My immortals are the personifications of concepts and places. They are similar to gods on earth. They come about as a result of three things: the first is human imagination. A significant amount of people imagine that there is a dark and shadowy figure who walks the land claiming the souls of the dead, or that there is a person who lives in the river and/or is the river who can traverse it instantly and knows what's going on in other parts of it. The second is an individual who fits this brief as much as possible, in the way that they live and the way that they die. Someone whose mother died in childbirth, who became the priest of the dead for his tribe, who caused deaths and eventually was killed for them; or someone who lived on the river fishing, swam in it in summer, spent his whole life living next to it, and then died by drowning in it. Finally, there's magic. This is a background force which brings the other two elements together and effectively brings the person back to life as an immortal.

Thus my immortals include Death, Fire, Fate, various River Men and Nymphs, Patience, Shadow, several Mountain Walkers, Justice, Famine, War, Spring, Summer, Autumn and Winter, and many more.

They can't die, because they have already died, but they are not invulnerable. Though generally stronger, faster and more agile than they were as mortals, and able to heal almost instantly, they have significant weaknesses. They can be wounded, and if limbs are severed they won't grow back, they need to be reattached (Famine's story includes him sleeping with the wrong king's wife and being beheaded as punishment; he spends a fair few years in a lot of pain before his head and body are reunited again).

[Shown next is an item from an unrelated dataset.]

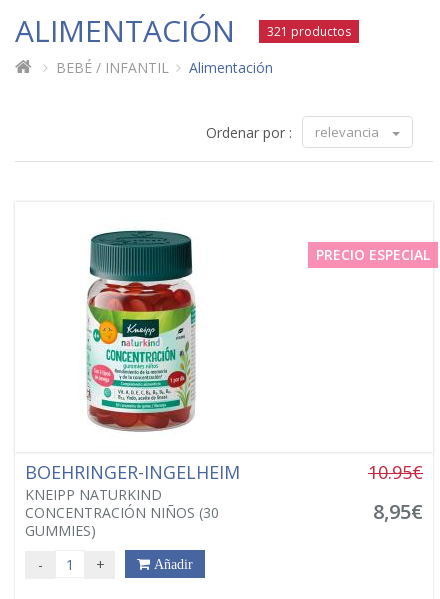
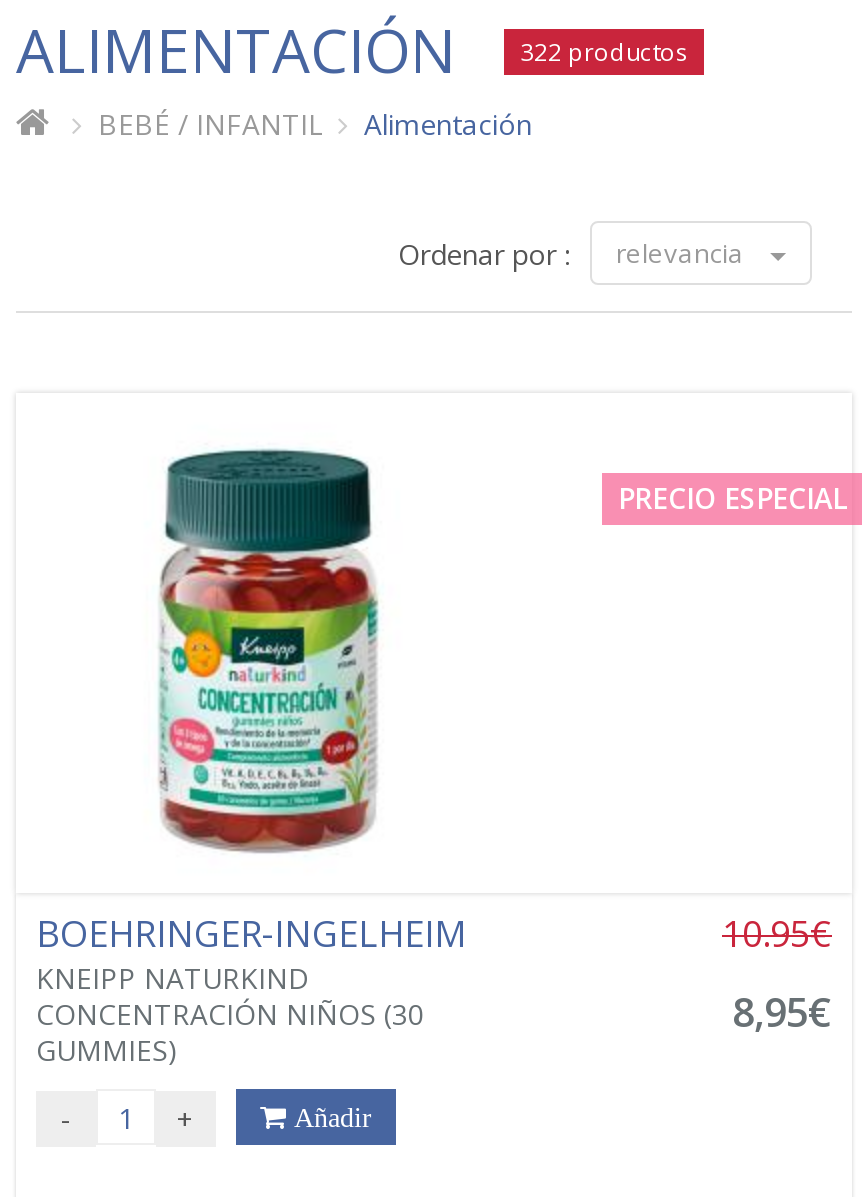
- ALIMENTACIÓN 321 productos
+ ALIMENTACIÓN 322 productos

They are influenced by human imagination when large numbers of people in the vicinity are thinking about whatever it is they're linked to. So if there's a big old fire in a city Fire (or Blaze, as he prefers to be known) is in, he knows about it, but it takes him over. The first half of this should illustrate what I mean effectively. Similarly, Death spent so much time overwhelmed in this way that he doesn't even remember who he used to be or what he did to become Death. Fire/Blaze is also weakened by water; if he is submerged, his wounds will not heal; if his skin is wet, but not submerged, his wounds heal considerably slower than normal for him. Other immortals have similar weaknesses: a hot dry summer weakens a River Man, as does polluted water in his river. Death is weakest in spring, when everyone is thinking of new life, and in particular near a birth without complications. Justice is weakened by being near unrepentant criminals or irredemably corrupt individuals (though this often works in his favour because he knows about it and can set about fixing it, though he still struggles near and in prisons).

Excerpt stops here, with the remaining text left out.